▶ [TASK BRIEF]:
An exact copy of the lines from the one containing "Phone: +316 81171839" through the end of the material is all that is wanted; transcribe only those.

▶ [EXTRACTED RECORDS]:
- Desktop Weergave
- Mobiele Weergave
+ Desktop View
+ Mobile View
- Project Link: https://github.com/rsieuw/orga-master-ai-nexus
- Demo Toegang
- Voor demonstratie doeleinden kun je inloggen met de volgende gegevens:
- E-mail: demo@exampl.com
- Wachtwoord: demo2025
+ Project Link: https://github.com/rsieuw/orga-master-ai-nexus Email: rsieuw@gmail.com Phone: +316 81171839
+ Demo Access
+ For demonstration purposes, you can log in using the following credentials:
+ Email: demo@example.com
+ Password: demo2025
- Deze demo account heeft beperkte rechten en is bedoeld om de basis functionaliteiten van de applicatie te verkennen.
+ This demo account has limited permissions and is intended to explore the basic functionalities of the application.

▶ [RESPONSE BOX]:
+ Project Link: https://github.com/rsieuw/orga-master-ai-nexus Email: rsieuw@gmail.com Phone: +316 81171839
+ Demo Access
+ For demonstration purposes, you can log in using the following credentials:
+ Email: demo@example.com
+ Password: demo2025
- Deze demo account heeft beperkte rechten en is bedoeld om de basis functionaliteiten van de applicatie te verkennen.
+ This demo account has limited permissions and is intended to explore the basic functionalities of the application.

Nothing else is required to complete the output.